One of the sillier occurrences of the already silly phenomenon of presidential elections occurred in September 1984, The New York Times recorded a comment Ronald Reagan made at a rally in Hammonton, New Jersey: "America's future rests in a thousand dreams inside your hearts. It rests in the message of hope in songs of a man so many young Americans admire: New Jersey's own Bruce Springsteen."

It was probably the journalist George Will who pushed Reagan to include the reference. A few days earlier, Will had seen Springsteen perform his new song "Born in the USA," writing later in The Washington Post: "I have not got a clue about Springsteen's politics, if any, but flags get waved at his concerts while he sings songs about hard times. He is no whiner, and the recitation of closed factories and other problems always seems punctuated by a grand, cheerful affirmation: 'Born in the U.S.A.!'"

Walter Mondale, Reagan's challenger, wasn't about to let this go. As written in The New York Times piece, he had spent a lot of time already fighting Reagan's co-opting of Democratic heroes, like JFK. Apparently, Springsteen heard the line: "[When] Bruce heard what President Reagan had said, here's what the Boss had to say to him... '[the American Dream] was that everyone was going to have a chance to live a life with some decency and some dignity.' That's the real Bruce Springsteen, and he's for the Mondale-Ferraro ticket." Springsteen hadn't, in fact, said that or endorsed Mondale, per Boston.com. And the meaning of "Born in the U.S.A." isn't quite what either candidate implied.

An All American confusion

The absurdity of the tussle over "Born in the USA" between Mondale and Reagan encapsulates the history of how people have understood the meaning of the song. As generally known, the lyrics explicitly paint a picture of a Vietnam vet who returned to America only to be alienated from their home and unable to get work, making the chorus more of an angry plea of "I was born in the USA and deserve better" than a patriotic act of self-pleasure. Or, as Bruce Springsteen himself explains: "'Born in the U.S.A' is about a working class man [in the midst of a] spiritual crisis, in which a man is left lost ...it's like he has nothing left to tie him to society anymore."
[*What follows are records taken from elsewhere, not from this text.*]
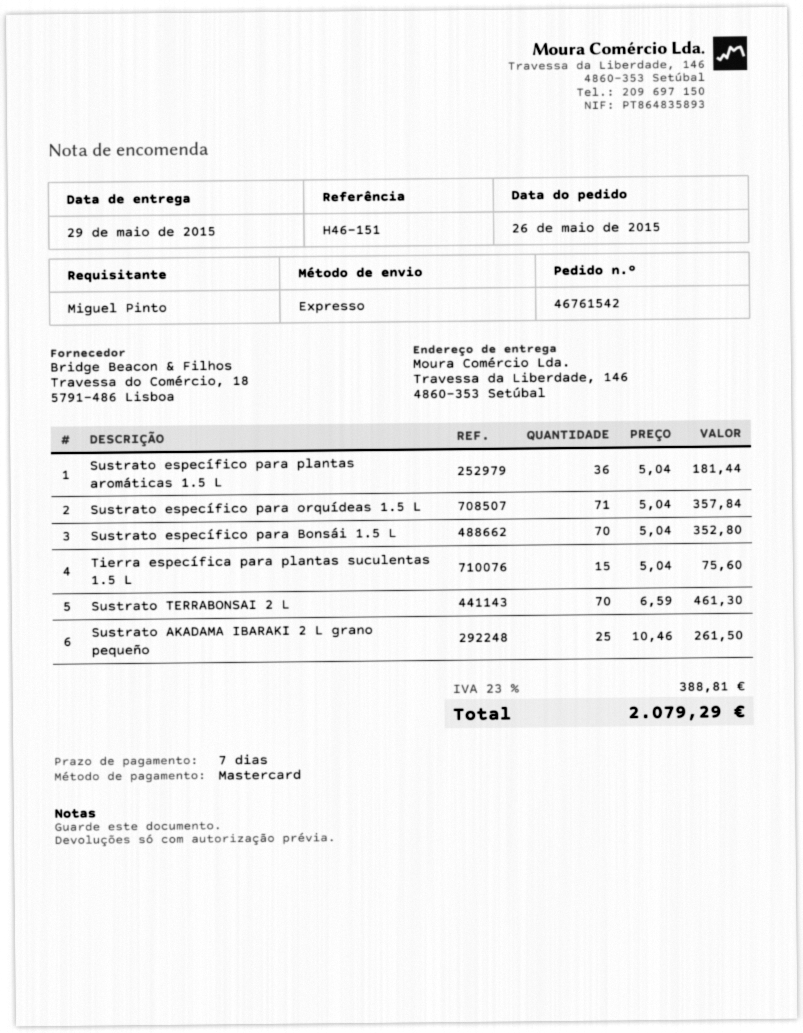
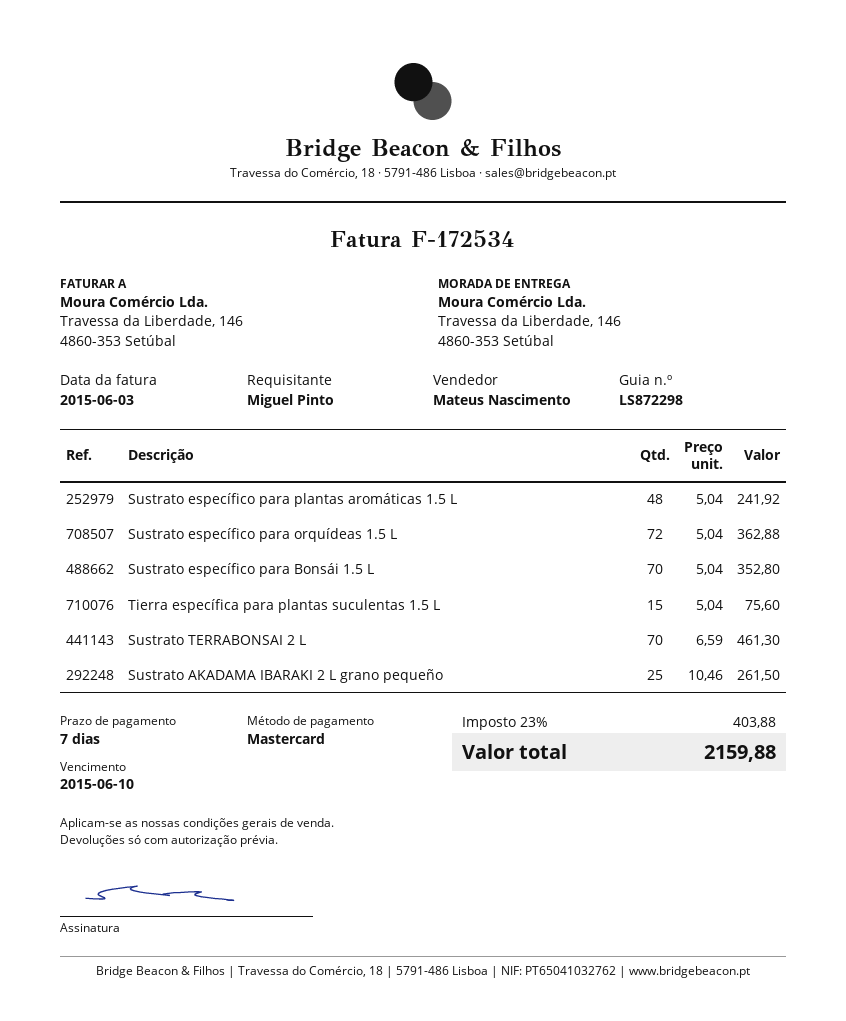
Sustrato específico para plantas aromáticas 1.5 L: 36 x 5.04 = 181.44 -> 48 x 5.04 = 241.92
Sustrato específico para orquídeas 1.5 L: 71 x 5.04 = 357.84 -> 72 x 5.04 = 362.88
tax: 23% = 388.81 -> 23% = 403.88
total: 2079.29 -> 2159.88

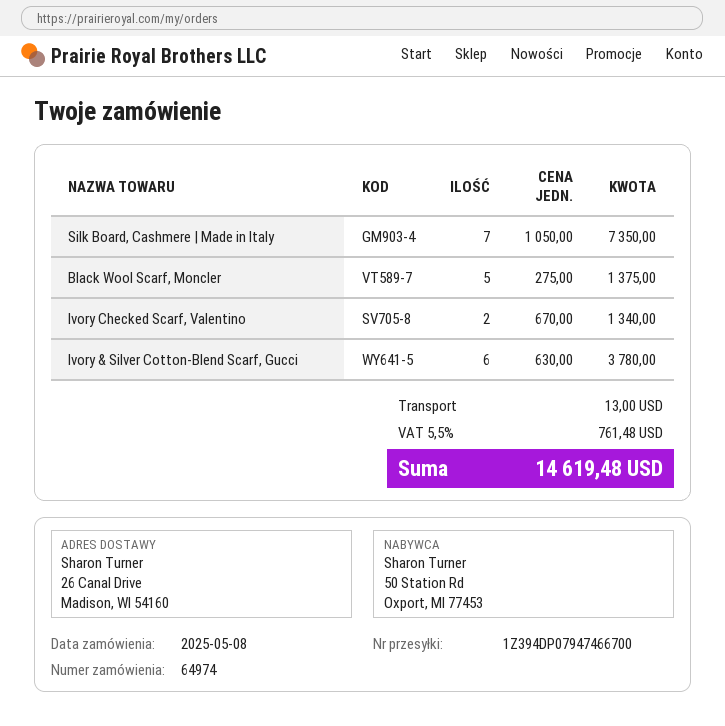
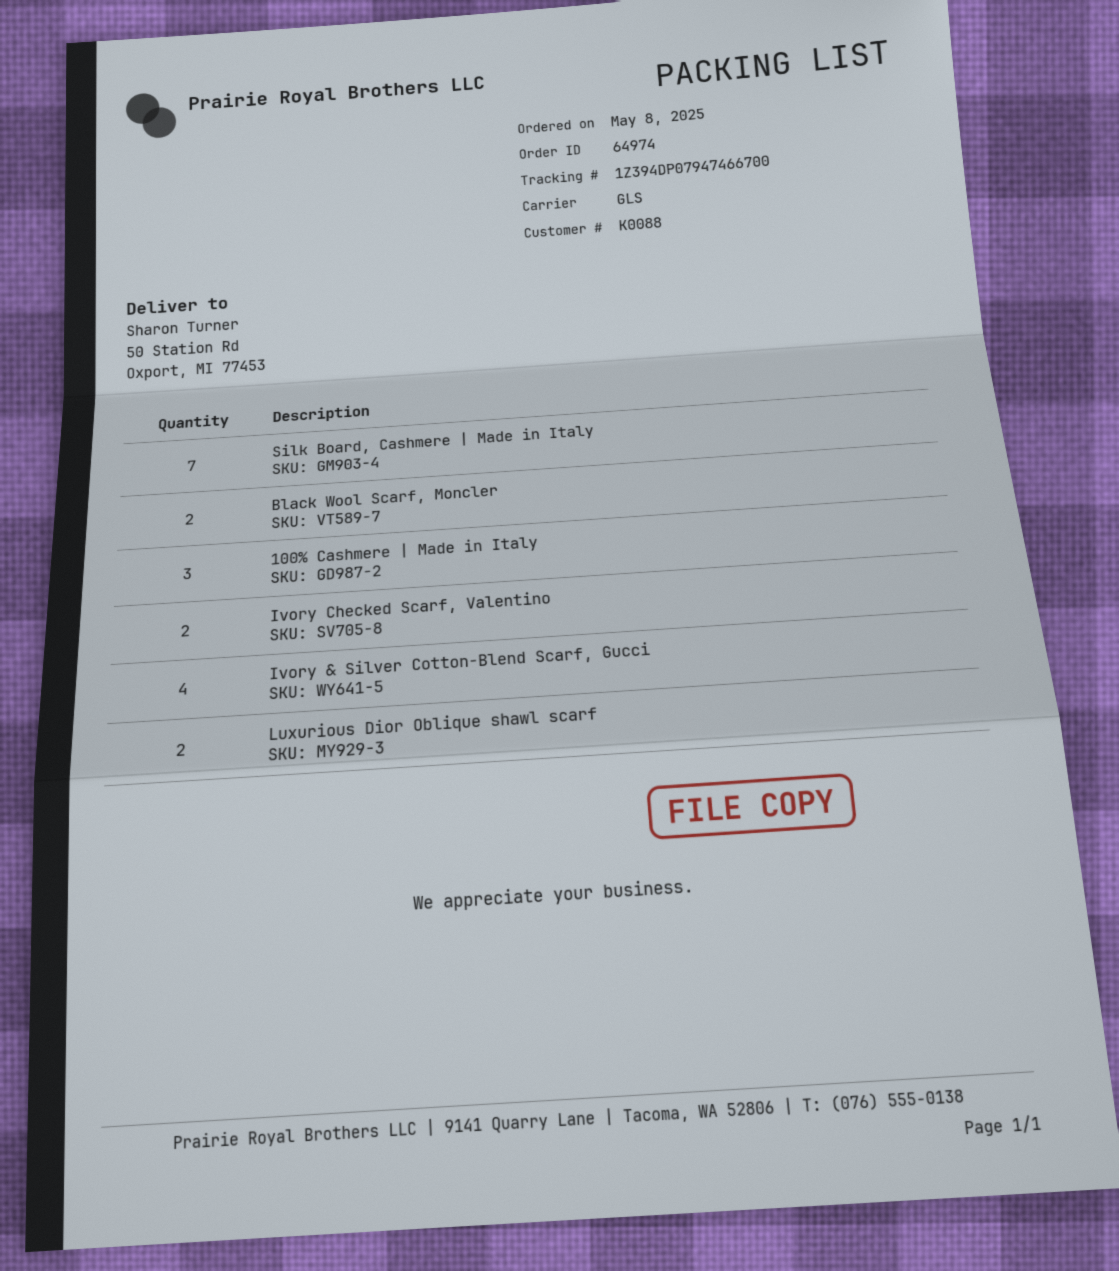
ship to: 26 Canal Drive, Madison, WI 54160 -> 50 Station Rd, Oxport, MI 77453
Black Wool Scarf, Moncler: 5 -> 2
Ivory & Silver Cotton-Blend Scarf, Gucci: 6 -> 4
100% Cashmere | Made in Italy: none -> 3
Luxurious Dior Oblique shawl scarf: none -> 2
However, the question really is if the verses and Springsteen's explanation matter. Brian Doherty, the senior editor of the Libertarian magazine Reason, suggested that they didn't: "But who's to say Reagan wasn't right to insist the song was an upper? When I hear those notes and that drumbeat, and the Boss' best arena-stentorian, shout-groan vocals come over the speakers, I feel like I'm hearing the national anthem." Like other songs with lefty messages, "Born in the USA" may have a darker side, but the aspects of it that made it into an anthem are also the aspects that make it easier to co-opt, regardless of what the song's actual meaning. Though the song's a product with an intended message, as art, it is ultimately up for interpretation.